Federal Housing Finance Agency Director Watt testified before the House Committee on Financial Services today and gave a good overview of the decade-long conservatorship of Fannie and Freddie. He also gave some sense of the urgency of coming up with at least a stopgap measure before the two companies’ capital buffer drops to zero at the end of the year pursuant to the terms of the Senior Preferred Stock Purchase Agreements (PSPAs) that govern the two companies’ relationship with the Treasury. He stated that it would
be a serious misconception for members of this Committee, or for anyone else, to consider any actions FHFA may take as conservator to avoid additional draws of taxpayer support either as interference with the prerogatives of Congress, as an effort to influence the outcome of housing finance reform, or as a step toward recap and release. FHFA’s actions would be taken solely to avoid a draw during conservatorship.
This signifies to me that he is planning on doing something other than reducing the capital buffer to $0. As far as I can tell, Watt is playing a game of chicken with Congress — if you do not act, I will.
It is not clear to me clear how much authority Watt has or thinks he has to change the rules relating to the capital buffer. Does he think that he could act inconsistent with the PSPAa and withhold capital? I have not seen a legal argument that says he could. Is he willing to do it and be sued by Treasury? These are speculative questions, but I do think that he has laid the groundwork for taking action if Congress and Treasury do not.
It does not seem to me that he was much wiggle room according to the terms of the PSPAs themselves, except perhaps to delay making the net worth sweep at the end of this year by converting it to an annual sweep or by some other mechanism.
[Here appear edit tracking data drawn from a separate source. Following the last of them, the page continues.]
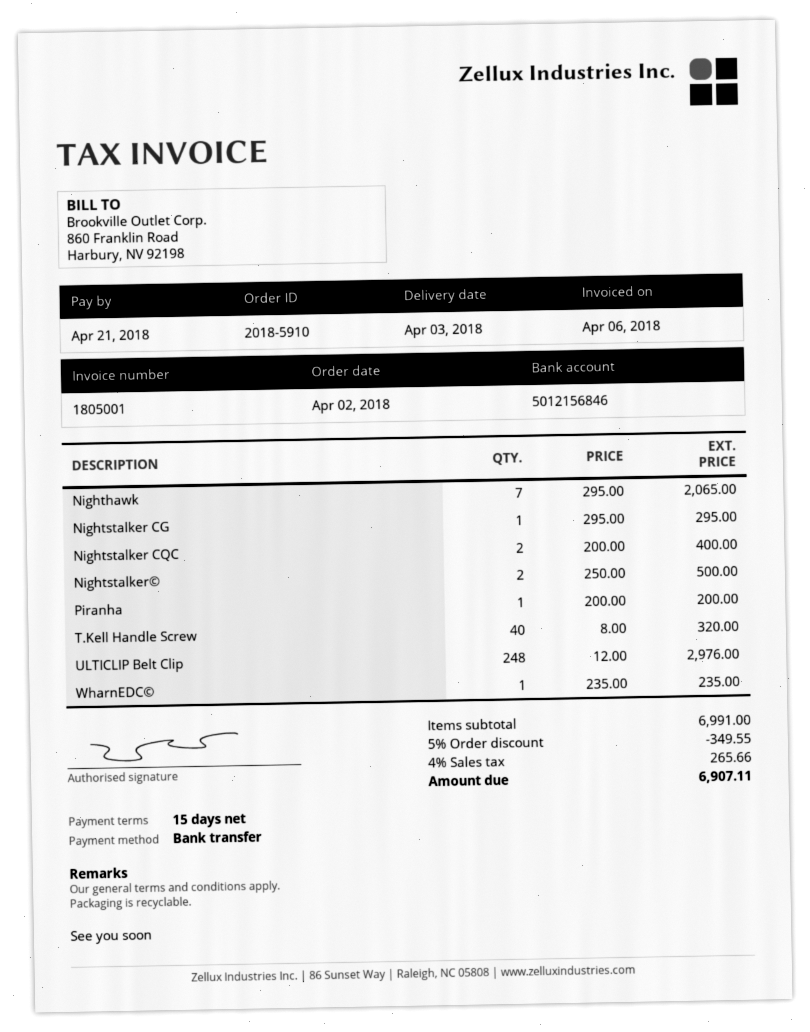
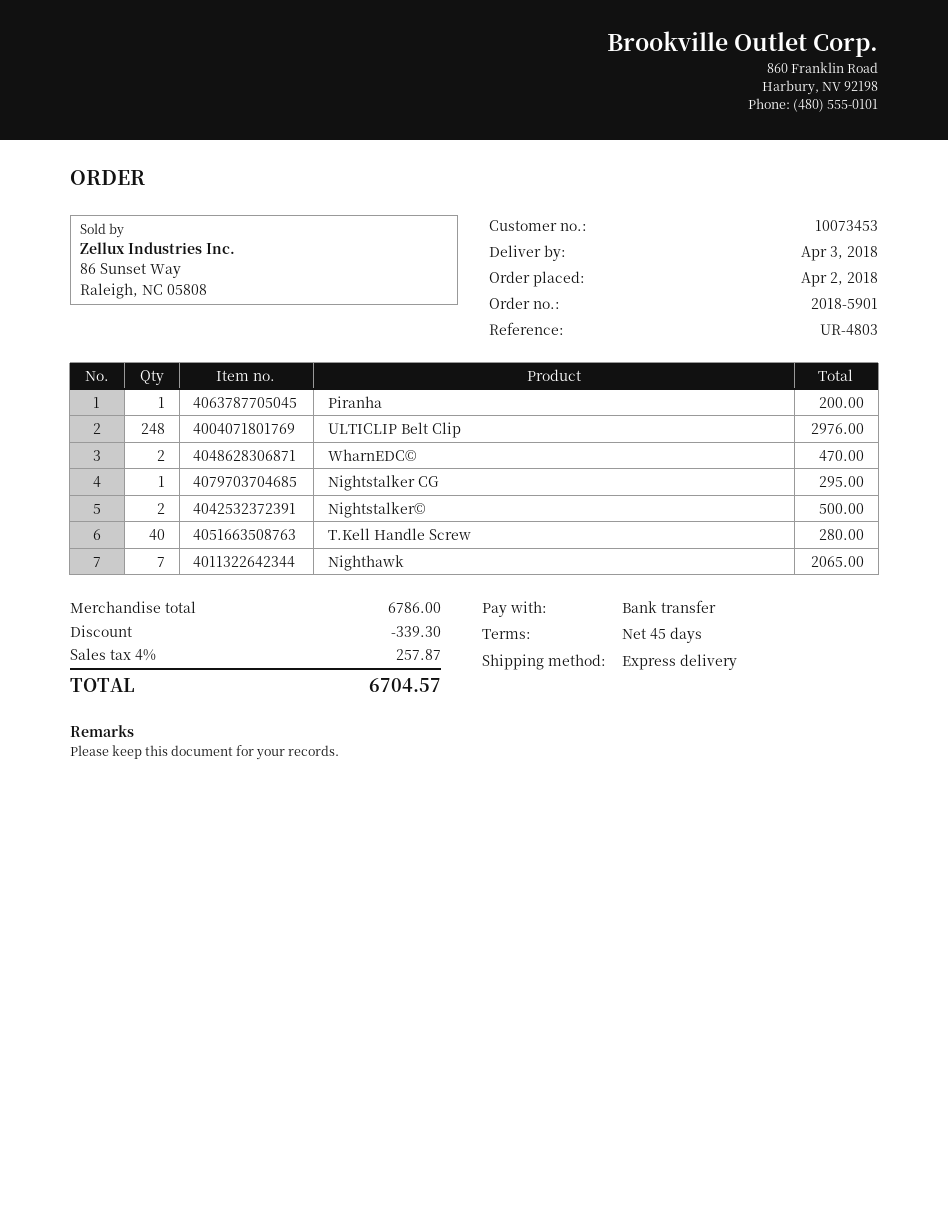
order number: 2018-5910 -> 2018-5901
payment terms: 15 days -> 45 days
Nightstalker CQC: 2 for 400.00 -> none
T.Kell Handle Screw: 40 for 320.00 -> 40 for 280.00
WharnEDC©: 1 for 235.00 -> 2 for 470.00
subtotal: 6991.00 -> 6786.00
discount: 349.55 -> 339.30
tax: 4% = 265.66 -> 4% = 257.87
total: 6907.11 -> 6704.57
That will be a short-term fix.
Given his strong language — “FHFA’s actions would be taken solely to avoid a draw during conservatorship” — I think he might be prepared to take an action that is inconsistent with the plain language of the PSPAs in order to act in a way that he thinks is consistent with his duty as the conservator. This is less risky than it sounds because the only party that would seem to have standing to sue would be the Treasury, the counter-party to the PSPAs. One could imagine that the Treasury would prefer to negotiate a response with the FHFA or await Watt’s departure rather than to have a judge decide the issue. One could also imagine that Treasury would go along with the FHFA without explicitly condoning its actions, particularly if its actions soothed a turbulent market for Fannie and Freddie mortgage-backed securities.
Watt has consistently signaled that he will act if no other responsible party does and he emphasized that again today.